Press-IN anno VIII / n. 119

Il Resto del Carlino del 17-01-2016

L’autismo visto “da dentro”

MODENA. Si calcola che a un bambino su cento venga diagnosticato ‘un disturbo dello spettro autistico’. Il disturbo autistico comprende varie compromissioni di particolari aree di sviluppo: comunicazione, interazione sociale e comportamento. D. è un bambino modenese autistico, non parla, non ha mai parlato. E’ seguito dalla psicologa e psicoterapeuta Antonella Riccò e dalla logopedista Glenda Gnudi. Tutte le terapie intraprese non hanno mai scalfito il muro del suo ostinato silenzio. Improvvisamente, a sette anni, il bambino comincia a scrivere.
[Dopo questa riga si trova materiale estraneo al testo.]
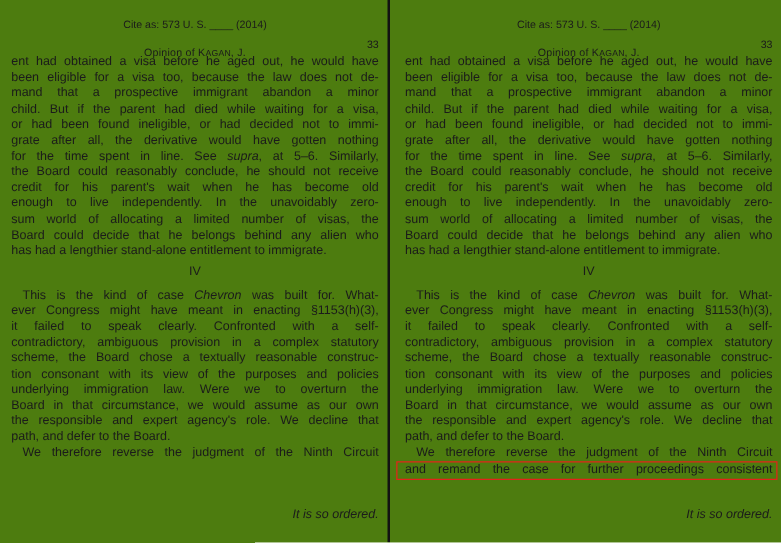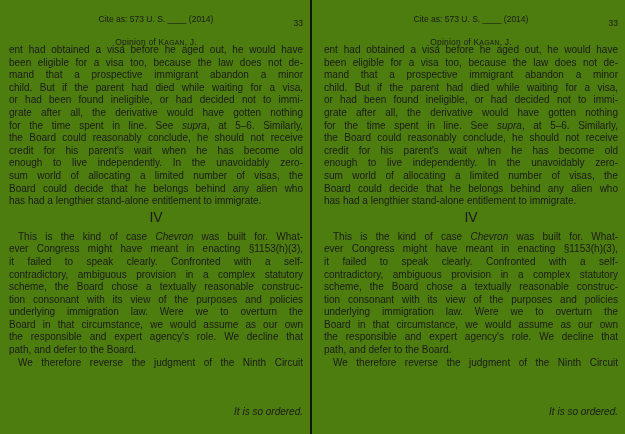"33" .pageno { top: 4px -> 16px }
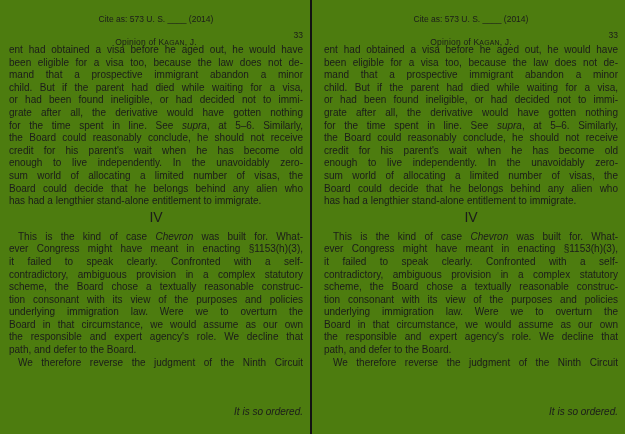"IV" .sec-head { font-size: 14px -> 10px }
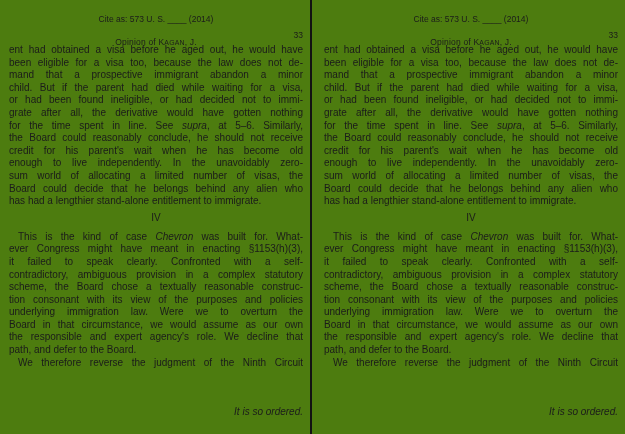"and remand the case for" div.tline { html: none -> <div>and remand the case for further proceedings consistent</div> }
Prima le lettere, poi le parole quindi le frasi, attraverso le quali due ricercatrici si rendono conto che esse formano un pensiero profondo e articolato. Vengono in mente le scene del film “Codice Mercury” con Bruce Willis e Miko Hughes nella parte di Symon Lynch, il ragazzino autistico che riesce a decifrare il codice alfanumerico del titolo. Per tornare al bimbo modenese (di cui la legge ci impone di tacere il nom e), gli operatori che lo seguono, la psicologa e la logopedista, trascrivono fedelmente ciò che lui scrive. E, insieme con lui, scrivono un libro, dal titolo bellissimo ed emblematico: Io non so come si sta da voi (Edizioni Il Fiorino). E’ un libro ‘ a tre mani’ per tutti: genitori, insegnanti , operatori e chiunque voglia fermarsi un momento a riflettere su quello che è uno dei quadri patologici più discussi e difformi. “Meraviglia dell’ovvio – scrive Antonella Riccò nell’introduzione – dietro le parole c’è un mondo, una voce che spezza prepotentemente la certezza del limite e ci strappa dalla condizione di spettatori casuali. Questa esperienza getta un fascio di luce sulle persone affette da autismo: per la prima volta attraverso una prospettiva che parte dal di dentro. E’ una testimonianza che cambia il nostro modo di vedere il mondo. Ci interessa far capire che, al di là delle lauree, dei master, delle teorie, quello che sappiamo sugli autistici è quello che gli autistici ci insegnano”.